Here’s what’s going to be interesting. Now Alice is going to take the 16 she got from Bob, she doesn’t know Bob’s secret number is four, but she’s going to raise it to the power of three, which happens to be 4096. Which is her secret number.
Bob’s going to take the public number he got from Alice, which is eight, and raise it to his secret number, which is four, so eight to the power four, also 4096. Now they both have a secret number 4096, that Eve doesn’t know that they can use to encrypt messages to each other. they’ve shared a public key, in this case, eight and 16, based on a known factor, which is two but Eve doesn’t know 4096.
Now you might be sitting here thinking oh, well hold on, if he knows it’s two, and she sees eight and 16, it’s not gonna take a very long to figure it out with some simple math. And that is exactly the key to understanding public encryption. When you hear about weakened encryption weakened keys, it means that Eve got better at figuring things out. So of course, in our very weak example, Eve can sit there and go, Okay, well, I know two is the base. And I saw that Alice sent eight to Bob. So let me come, let me compute this. Two times two is four, four times two is eight, aha, I’ve computed that Alice’s secret number is three.
But Eve wasn’t able to just look at eight and do that. She had to do the math in her head. In other words, she had to compute it. Make that math a lot harder than our example and it becomes a lot harder for Eve to figure it out.
So the strength of public key cryptography relies entirely on how difficult that mathematical factor is.
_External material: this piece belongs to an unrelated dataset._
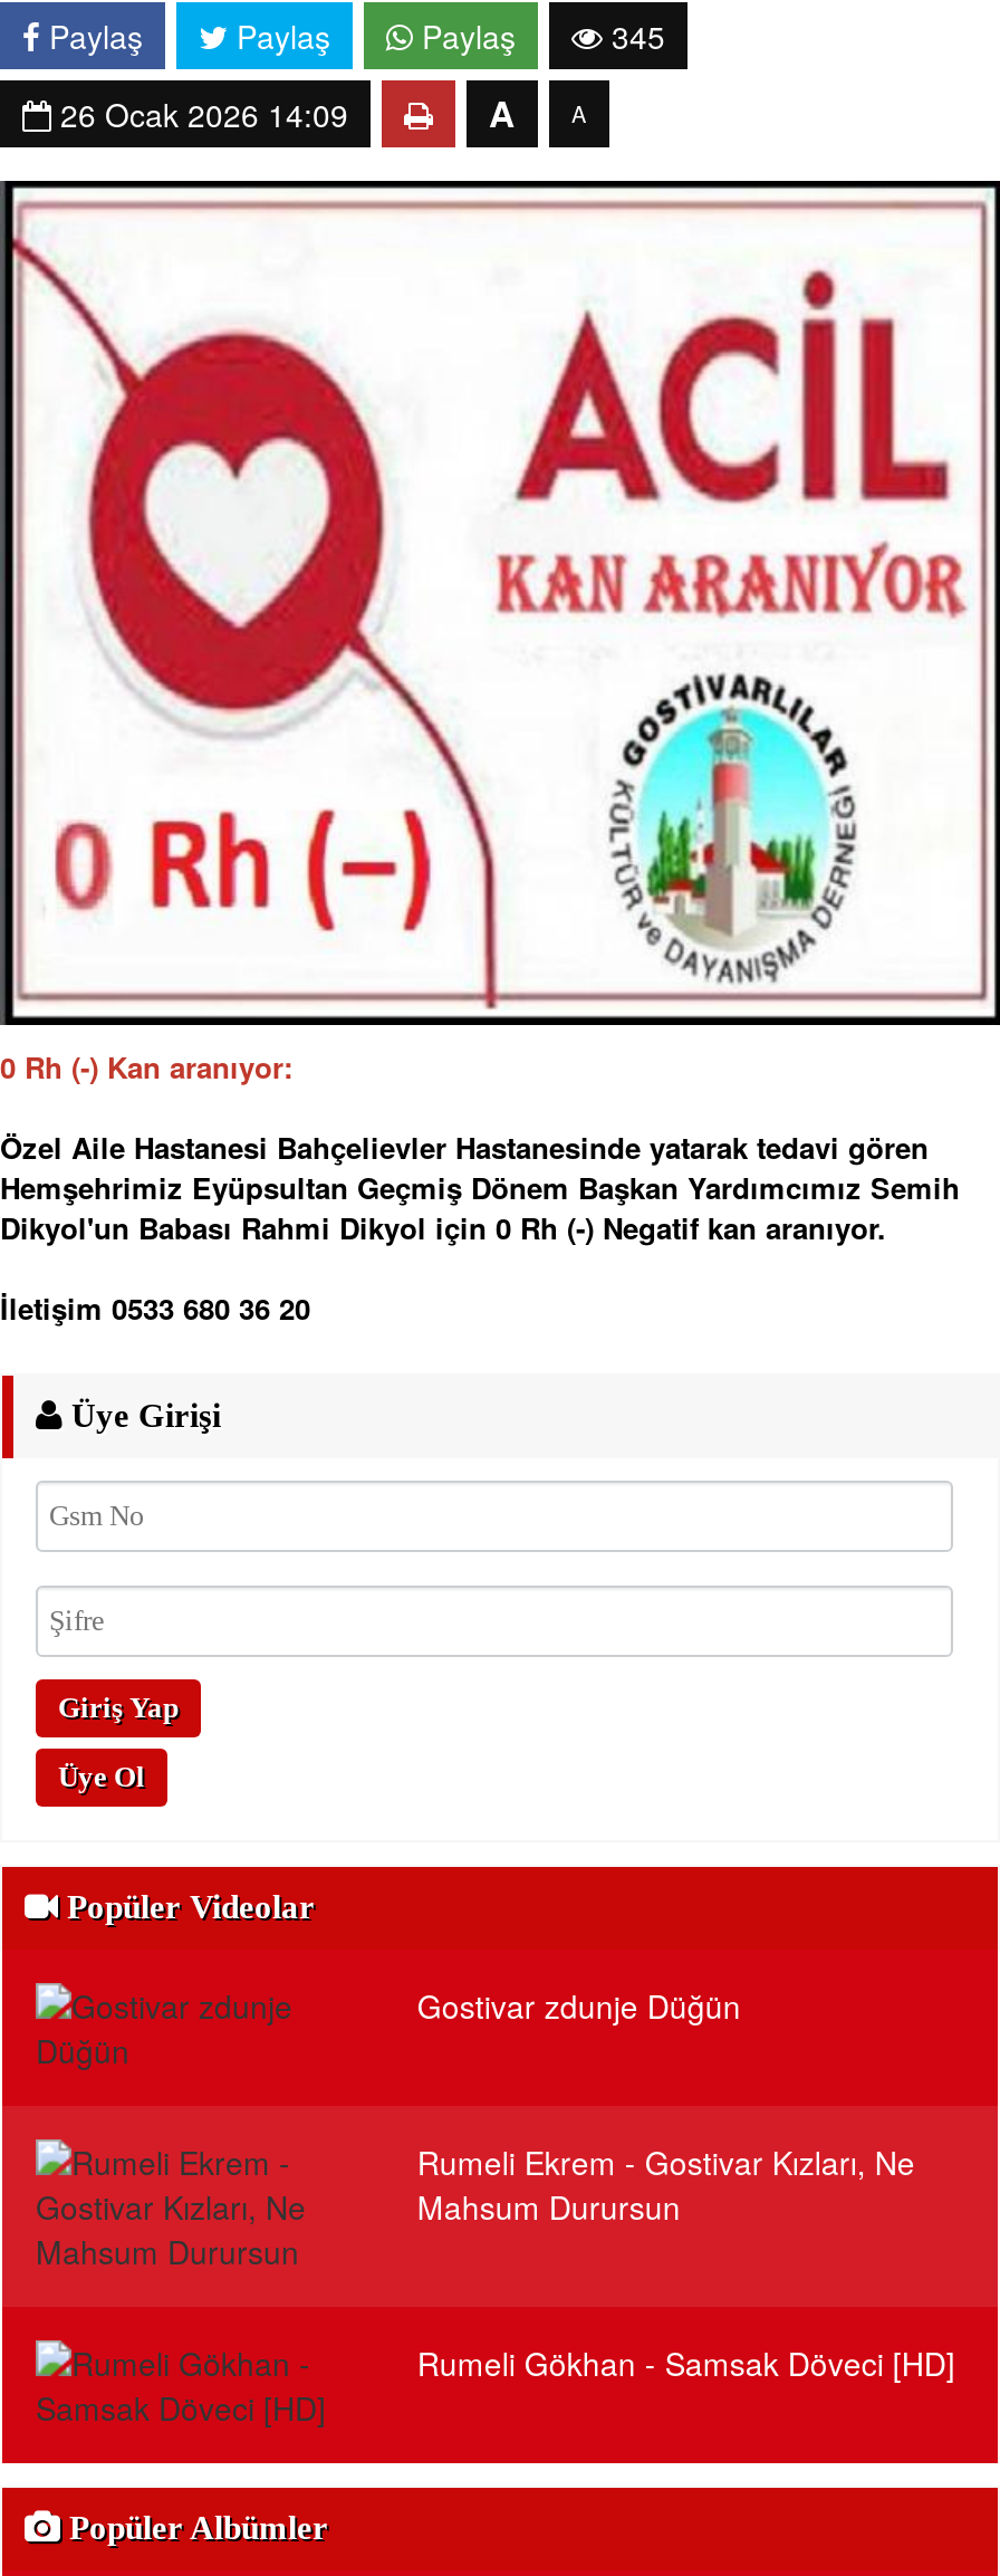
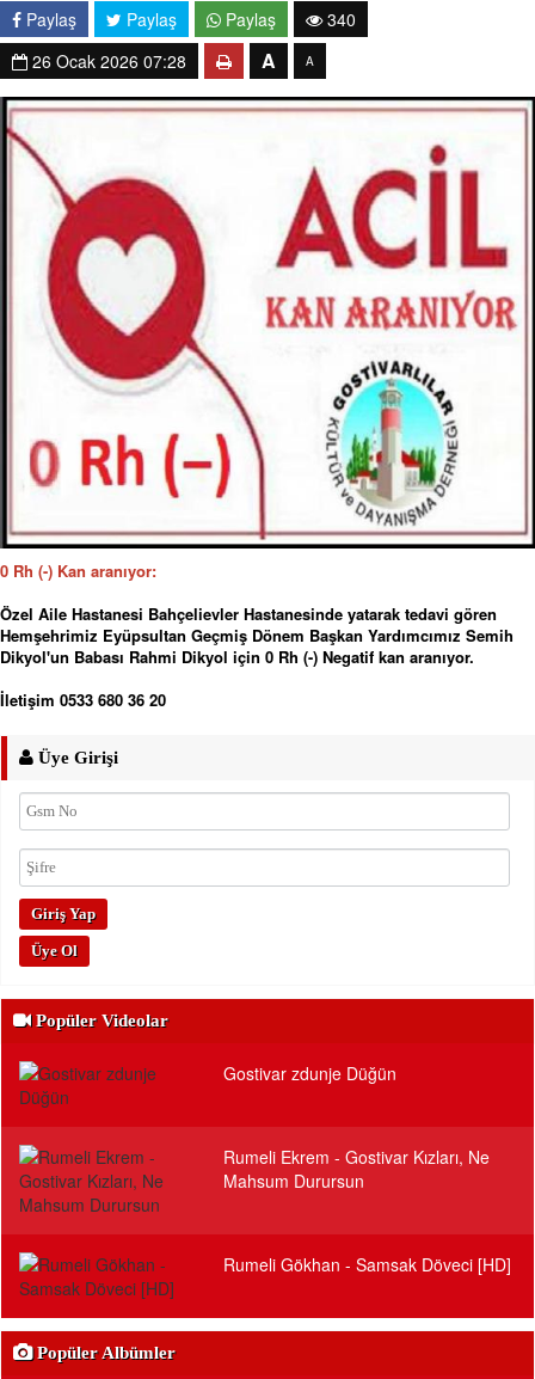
[40,13,665,58] Paylaş Paylaş Paylaş 345 -> [21,7,356,31] Paylaş Paylaş Paylaş 340
[51,92,348,136] 26 Ocak 2026 14:09 -> [27,49,186,73] 26 Ocak 2026 07:28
Now you can get into all kinds of things about the elliptic curve and factoring of primes. If you want to know how they actually create these numbers, but the principle is the same, which is, you create a system based on math, that the other person can come up with so that you’re only exchanging these public numbers that then Eve the person in the middle would have to spend a long time factoring.
Sure, She didn’t have to spend a long time to figure out that eight was two to the power of three. So make that much more complex, so that it takes hundreds of thousands of hours to figure it out. That’s one of the reasons you’ll hear security people often say that there is no such thing as uncrackable encryption, it’s just a matter of time, because it is all math. What you’re trying to do is come up with an algorithm that is sufficiently complex, that the amount of time it will take to crack it makes it worthless to try.
If it’s going to take me to the heat death of the universe to factor out the number, that’s pretty strong encryption. Of course, as computers get more powerful as we do things like add in natural random number generators, from quantum sources, suddenly, things get different.
But as computers get better at solving complex math they also get better at creating complex math. So it stays at parity.
Now granted, these are overly simplistic models. And there’s lots of shortcuts I took to explain them, that when you get into RSA encryption, diffie Hellman 256 bit encryption, there are caveats and things you have to know to make it work in real life. But the fundamental principle is there, which is taking a piece of math and using it to create a number that you can give someone publicly that they can then use to create a key that only the two of you know.
I hope this helps you understand the concept of encryption a little better
In other words I hope now you know a little more about Public Key Cryptography.